Despite said issues, for emerging economies where mining forms a central economic activity, such as Mongolia, Guinea, Botswana, the Democratic Republic of Congo (DRC), Chile, Peru, and South Africa, increased global demand will provide an opportunity for higher investment, exports, employment, and fiscal revenues.


Increased global demand for minerals could offer an alternative source of income for the Congolese people, many of whom are currently dependent on subsistence farming and agriculture | USAID / Flickr

However, whether such development would precipitate significant improvements in living standards is questionable, as in many cases, there is little evidence correlating natural resource abundance with human well-being. For example, Africa possesses 30% of the world’s oil and minerals, 14% of the world’s population, but is home to 43% of the world’s poor.


The recent explosion in the mining of cobalt—a critical component of the lithium batteries used in electric vehicles—within the southern DRC has been associated with child labour, low pay (less than two dollars a day), brutal working conditions, and deaths among hand-dug artisanal mines. These artisanal mines account for at least 15% to 20% of the global cobalt supply, and once mixed into the supply chain, it becomes impossible to trace.


Much is made of the need to ensure a ‘just transition’, which if genuine, requires us to consider all aspects of the energy system, including the material supply system, of which mining is a central part. Whereas in reality, public discourse in richer countries is skewed towards discussions around job losses in phasing-out industries or energy price hikes for consumers, and far less time is given to the difficult questions surrounding sourcing and supplying the minerals required to facilitate our new found low-carbon economies.


Men and boys work within dangerous hand-dug tunnels across southern DRC. The cobalt sourced from these artisanal mines is used in our phone and car batteries, as the majority of companies can not verify their supply chain is free of child labour. | Fairphone / Flickr

Yet these questions are critical, as in the short to medium term, emerging economies specialised in mining cannot shut these sectors down, and the global economy would struggle to find the alternatives required.
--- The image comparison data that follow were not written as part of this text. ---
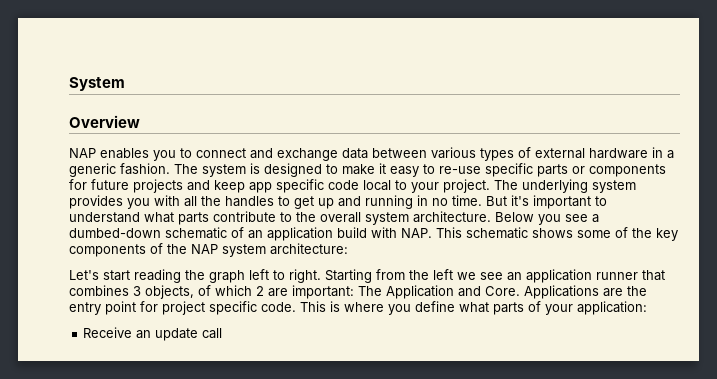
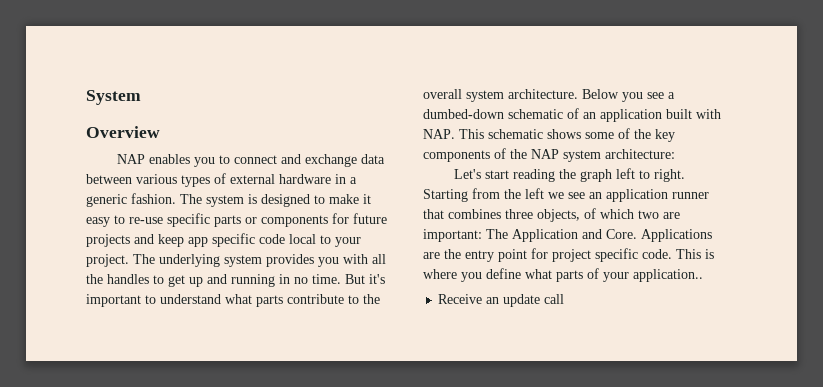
[337,227,367,238] build -> [666,109,692,119] built
[133,286,141,296] 3 -> [505,209,533,219] three
[256,286,264,296] 2 -> [638,210,659,219] two
[577,301,647,315] application: -> [633,269,703,282] application..

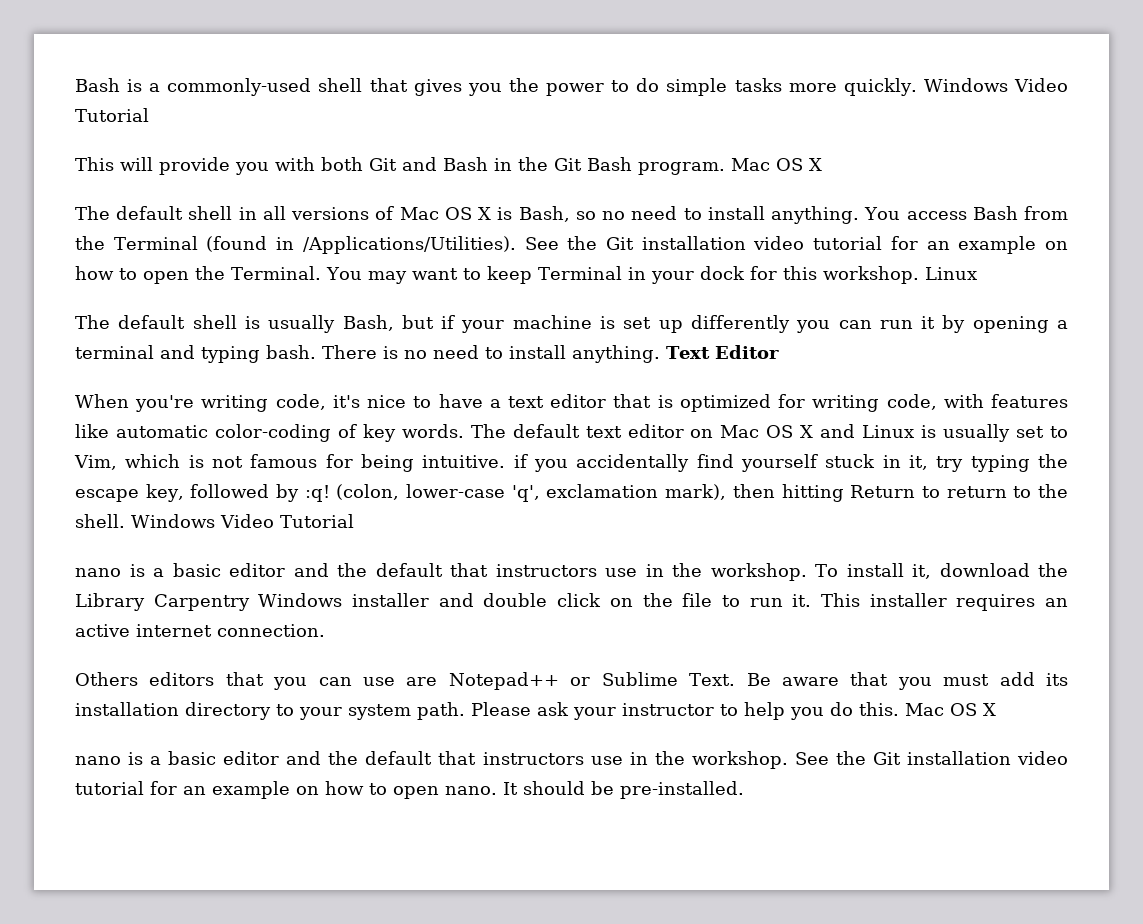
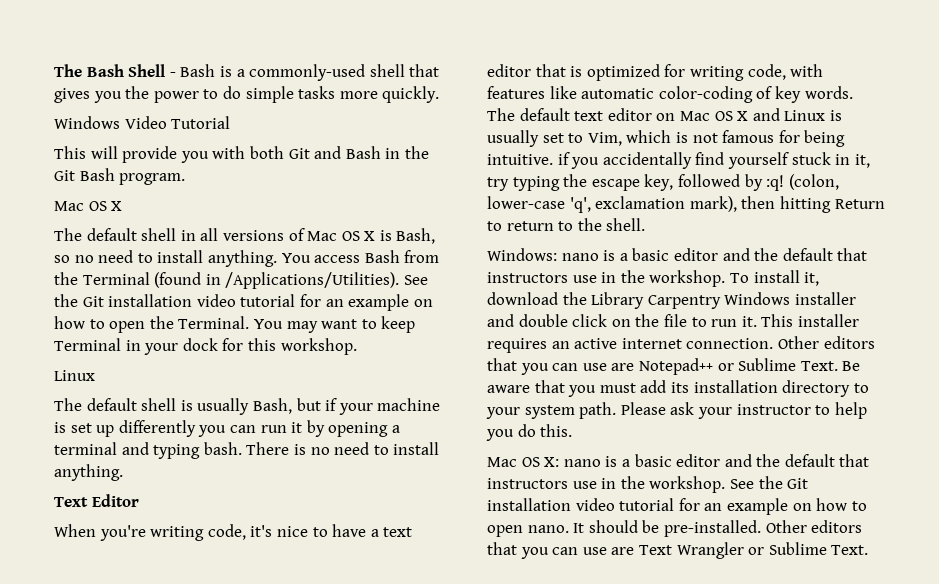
(75, 85) none -> [54,64,176,77] The Bash Shell -
(917, 87) none -> (440, 94) //
(725, 168) none -> (186, 179) //
(919, 275) none -> (357, 346) //
(660, 354) none -> (123, 472) //
[131,514,354,528] Windows Video Tutorial // -> [487,248,557,261] // Windows:
[75,672,138,686] // Others -> [777,336,819,349] Other
[905,703,996,716] Mac OS X // -> [487,457,560,467] // Mac OS X:
(744, 790) none -> [765,520,863,533] [487,542,869,559] Other editors that you can use are Text Wrangler or Sublime Text.

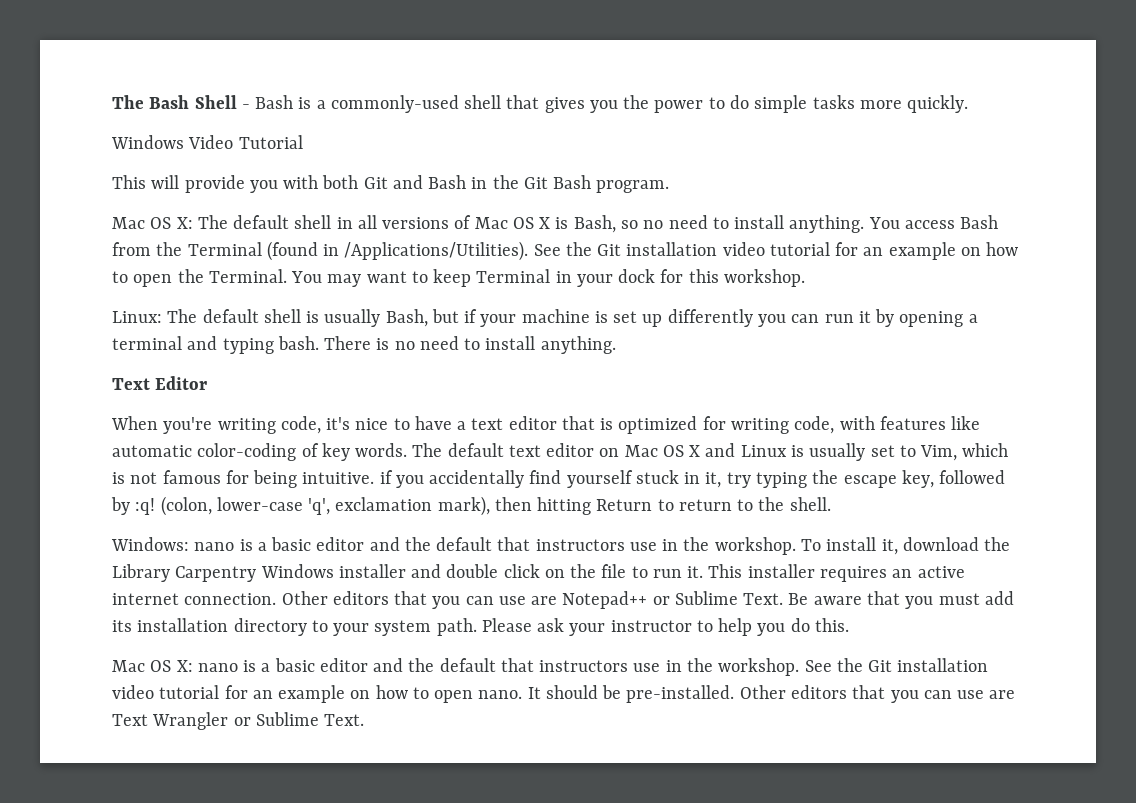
[111,201,123,211] X // -> [176,217,193,229] X:
[54,370,95,381] Linux // -> [112,311,162,323] Linux:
Transition plans must explicitly consider mining to ensure environmental problems are not simply shifted towards less economically developed countries.


Ideas around impact investing or global green standards, such as the Fair Cobalt Alliance, are being discussed, but the risk is simply being used as tools for companies to engage in greenwashing. Unfortunately, this is highly likely within an industry where problematic activities are both physically and emotionally distant from consumers.


Other forces pushing for change are social movements, one example being those seen in Argentina, where mining is limited or forbidden in seven of the 15 provinces with large mineral deposits. However, utilising the transformative potential of such local movements to drive change at a global scale is challenging.


Global demand for clean energy and transport in the Western world should not be associated with environmental degradation elsewhere. If not, issues such as mining-related water pollution, as seen here in Bolivia, will fundamentally undermine our green credentials. | Water Alternatives Photos / Flickr

Critically, without coordination, any national restrictions to limit or control mining activities will likely cause companies to relocate elsewhere, depriving that country of potentially critical employment and income.


Hence, as with all aspects of climate change, an equitable energy transition will require global attention, commitment, and coordination, else our green revolution may not be so green after all.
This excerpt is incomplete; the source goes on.